Tapi tembakan Louisa hanya mengenai lengan lelaki itu. Dia meringis.
Mark dan Lara yang melihat itu langsung mengeluarkan pistol mereka, dan menyusul menembak lelaki itu juga secara bersamaan. Mark menembak tepat di jantung, sedangkan Lara menembak tepat di dahi lelaki itu.
Suara nyaring dari dua tembakkan itu secara bersamaan memenuhi gerbong kereta.
Setelah itu Mark dan Lara menurunkan pistol mereka.
Di belakang, terdengar pintu terbuka kencang, dan tidak lama kemudian, lampu di dalam kereta pun kembali menyala.
Ketika lampu menyala, di situ, terlihat jelas Louisa masih menodongkan pistolnya lelaki berambut coklat dengan tangannya gemetar.
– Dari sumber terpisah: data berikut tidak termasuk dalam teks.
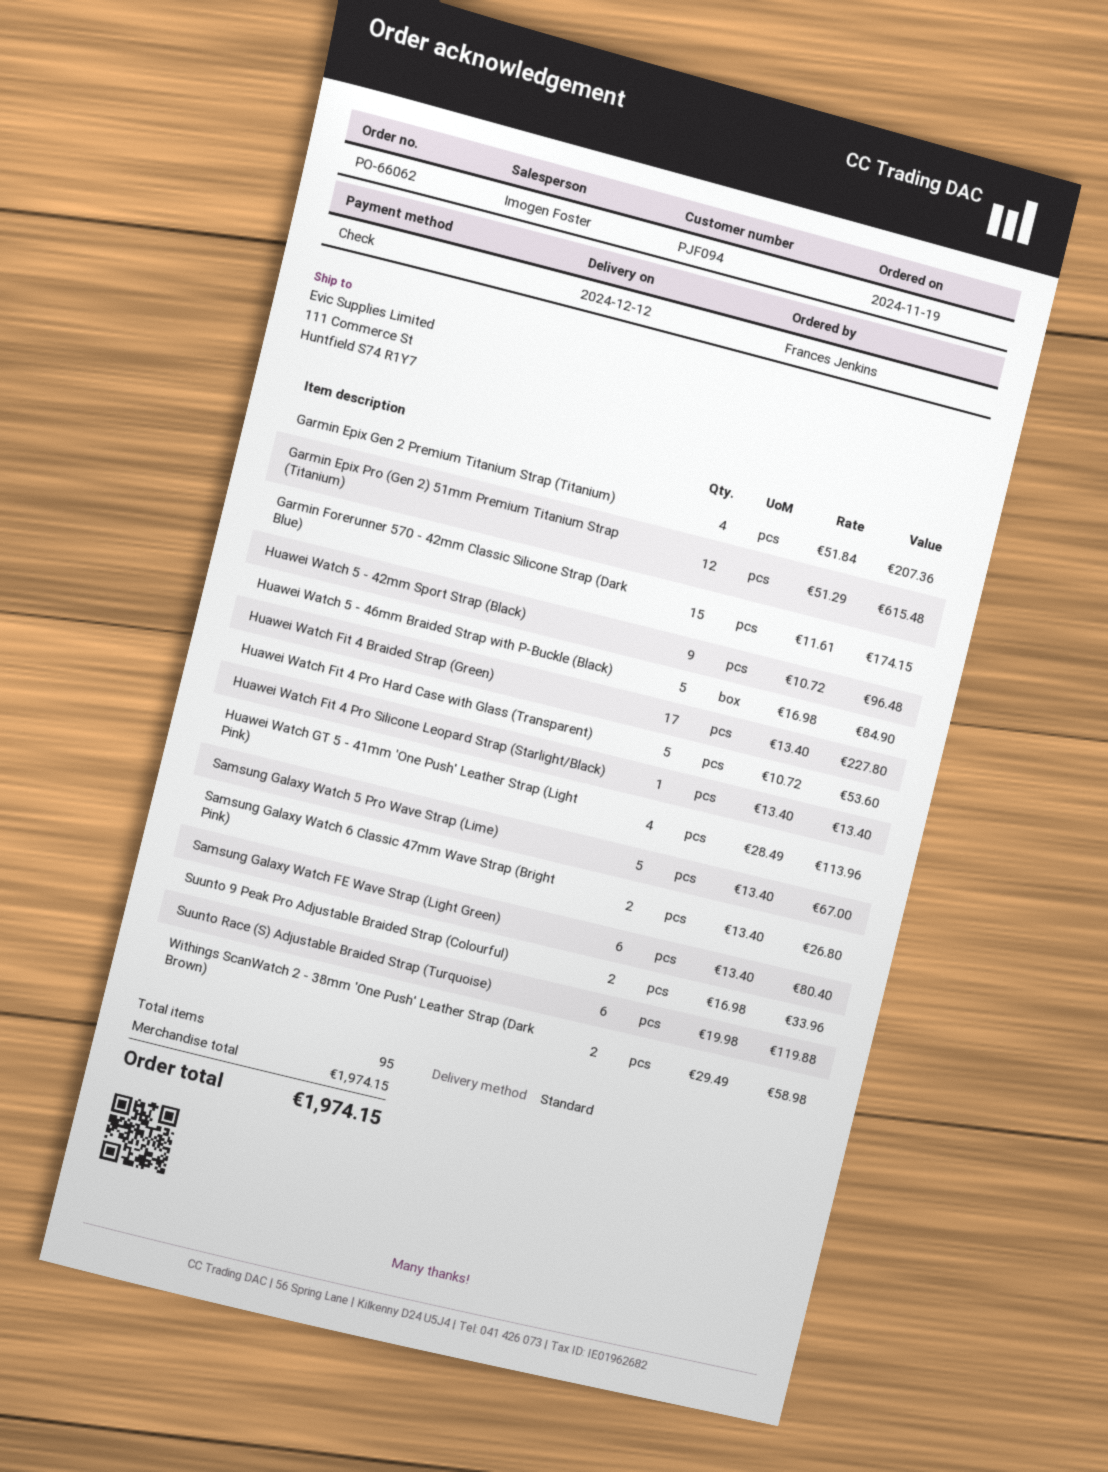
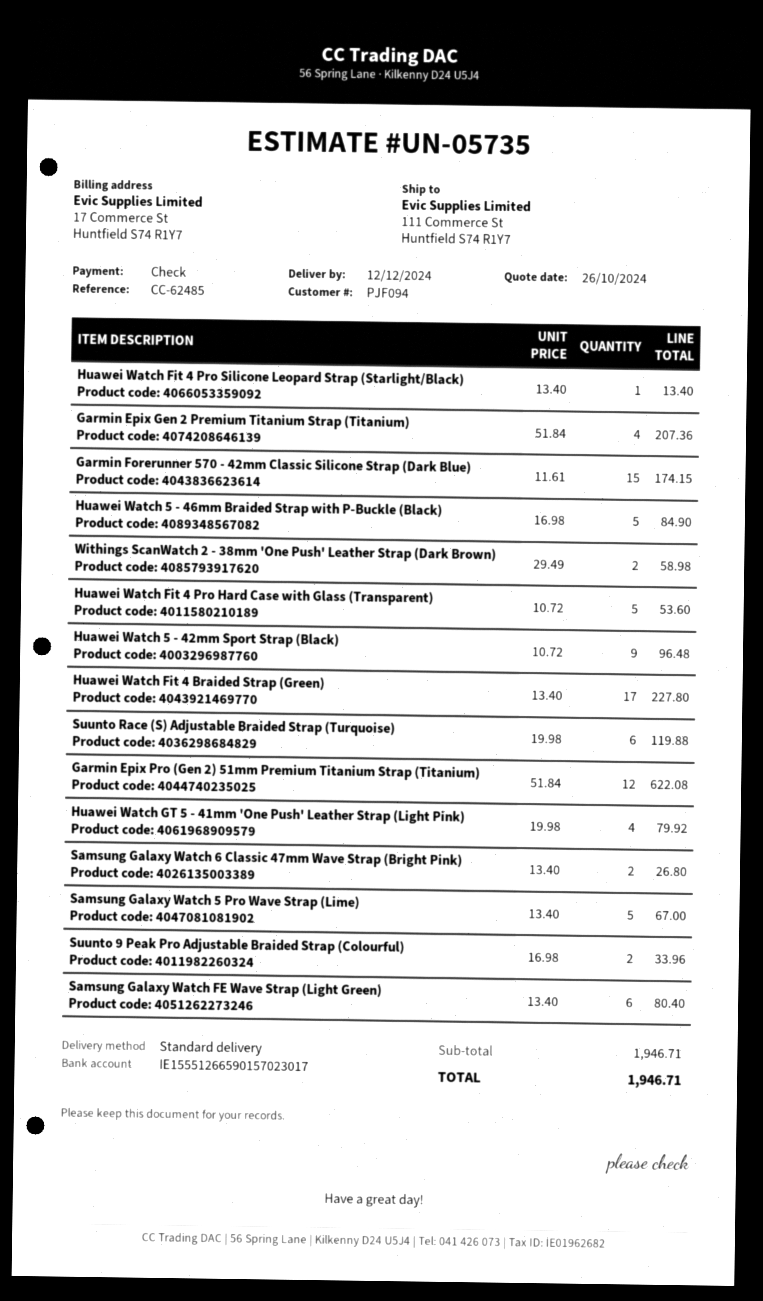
Garmin Epix Pro (Gen 2) 51mm Premium Titanium Strap (Titanium): 12 x 51.29 = 615.48 -> 12 x 51.84 = 622.08
Huawei Watch GT 5 - 41mm 'One Push' Leather Strap (Light Pink): 4 x 28.49 = 113.96 -> 4 x 19.98 = 79.92
subtotal: 1974.15 -> 1946.71
total: 1974.15 -> 1946.71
Darah sudah terlihat dari baju putih yang dikenakan lelaki itu. Tepat saat itu lelaki tersebut jatuh ke lantai dan meninggal di tempat.
Suara jeritan dan kepanikan penumpang memenuhi gerbong itu. Louisa menurunkan pistolnya sambil menatap lelaki yang sudah tumbang di depannya.
Apa yang sebenarnya terjadi? Kenapa lelaki ini mencoba menusukku? Batin Louisa panik.
Tiba-tiba Dante muncul, lalu melangkahi mayat pembunuh itu agar dapat berdiri di depan Louisa. Dante dengan cepat memeriksa seluruh tubuh Louisa.
"Apa kau terluka?" tanya Dante langsung.
Louisa menjawab dengan menggelengkan kepalanya. Dia masih syok dengan apa yang terjadi. Ini adalah pertama kalinya Louisa menembak seseorang.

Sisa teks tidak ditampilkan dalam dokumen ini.